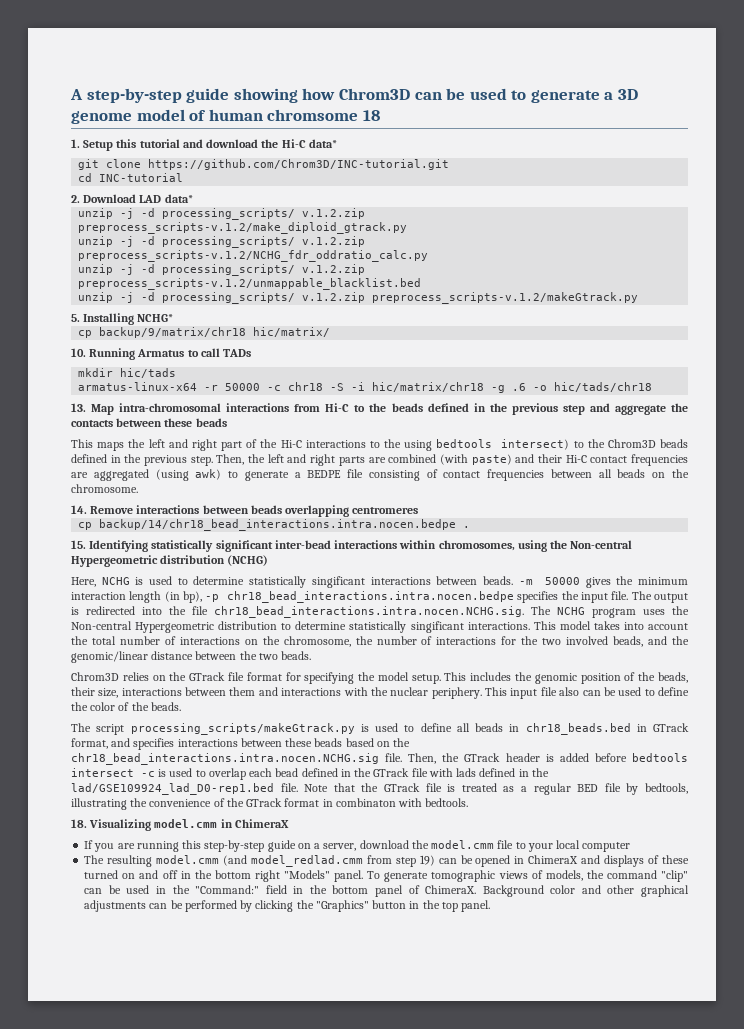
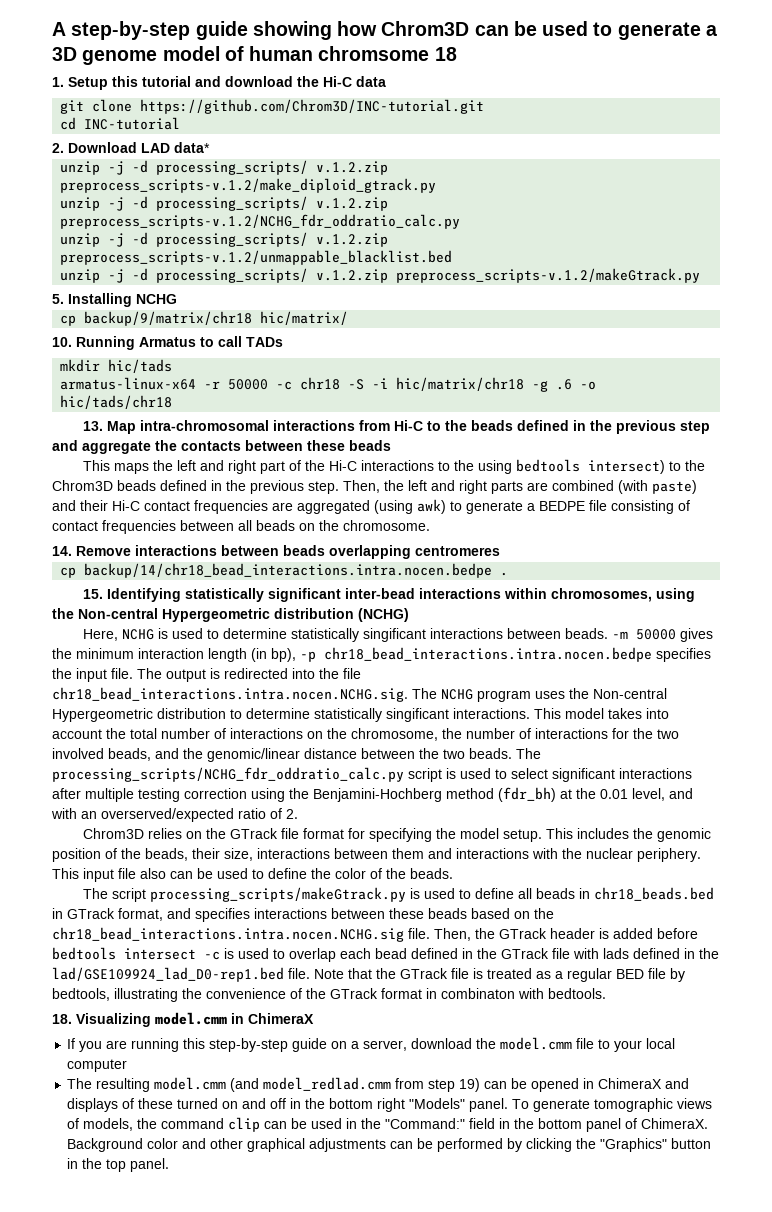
- 1. Setup this tutorial and download the Hi-C data*
+ 1. Setup this tutorial and download the Hi-C data
- 5. Installing NCHG*
+ 5. Installing NCHG
+ The processing_scripts/NCHG_fdr_oddratio_calc.py script is used to select significant interactions after multiple testing correction using the Benjamini-Hochberg method (fdr_bh) at the 0.01 level, and with an overserved/expected ratio of 2.
- To generate tomographic views of models, the command "clip" can be used in the "Command:" field in the bottom panel of ChimeraX.
+ To generate tomographic views of models, the command clip can be used in the "Command:" field in the bottom panel of ChimeraX.

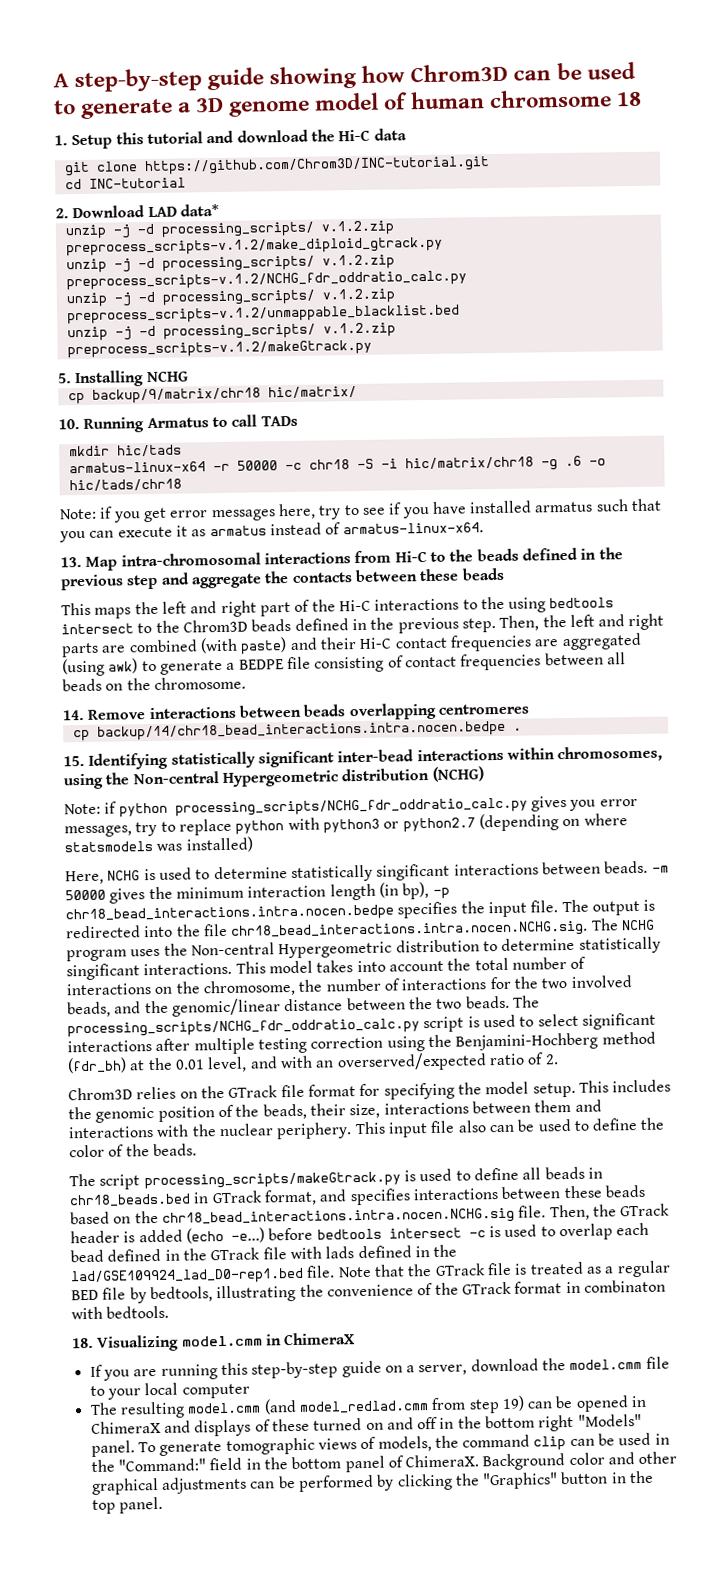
+ Note: if you get error messages here, try to see if you have installed armatus such that you can execute it as armatus instead of armatus-linux-x64.
- This maps the left and right part of the Hi-C interactions to the using bedtools intersect) to the Chrom3D beads defined in the previous step.
+ This maps the left and right part of the Hi-C interactions to the using bedtools intersect to the Chrom3D beads defined in the previous step.
+ Note: if python processing_scripts/NCHG_fdr_oddratio_calc.py gives you error messages, try to replace python with python3 or python2.7 (depending on where statsmodels was installed)
- Then, the GTrack header is added before bedtools intersect -c is used to overlap each bead defined in the GTrack file with lads defined in the lad/GSE109924_lad_D0-rep1.bed file.
+ Then, the GTrack header is added (echo -e...) before bedtools intersect -c is used to overlap each bead defined in the GTrack file with lads defined in the lad/GSE109924_lad_D0-rep1.bed file.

**********

What you have to do:
Return, word for word, each line from the line that contains "bedtools intersect to" to the end of the listing above; include both end lines and nothing else.

Response to the task:
+ This maps the left and right part of the Hi-C interactions to the using bedtools intersect to the Chrom3D beads defined in the previous step.
+ Note: if python processing_scripts/NCHG_fdr_oddratio_calc.py gives you error messages, try to replace python with python3 or python2.7 (depending on where statsmodels was installed)
- Then, the GTrack header is added before bedtools intersect -c is used to overlap each bead defined in the GTrack file with lads defined in the lad/GSE109924_lad_D0-rep1.bed file.
+ Then, the GTrack header is added (echo -e...) before bedtools intersect -c is used to overlap each bead defined in the GTrack file with lads defined in the lad/GSE109924_lad_D0-rep1.bed file.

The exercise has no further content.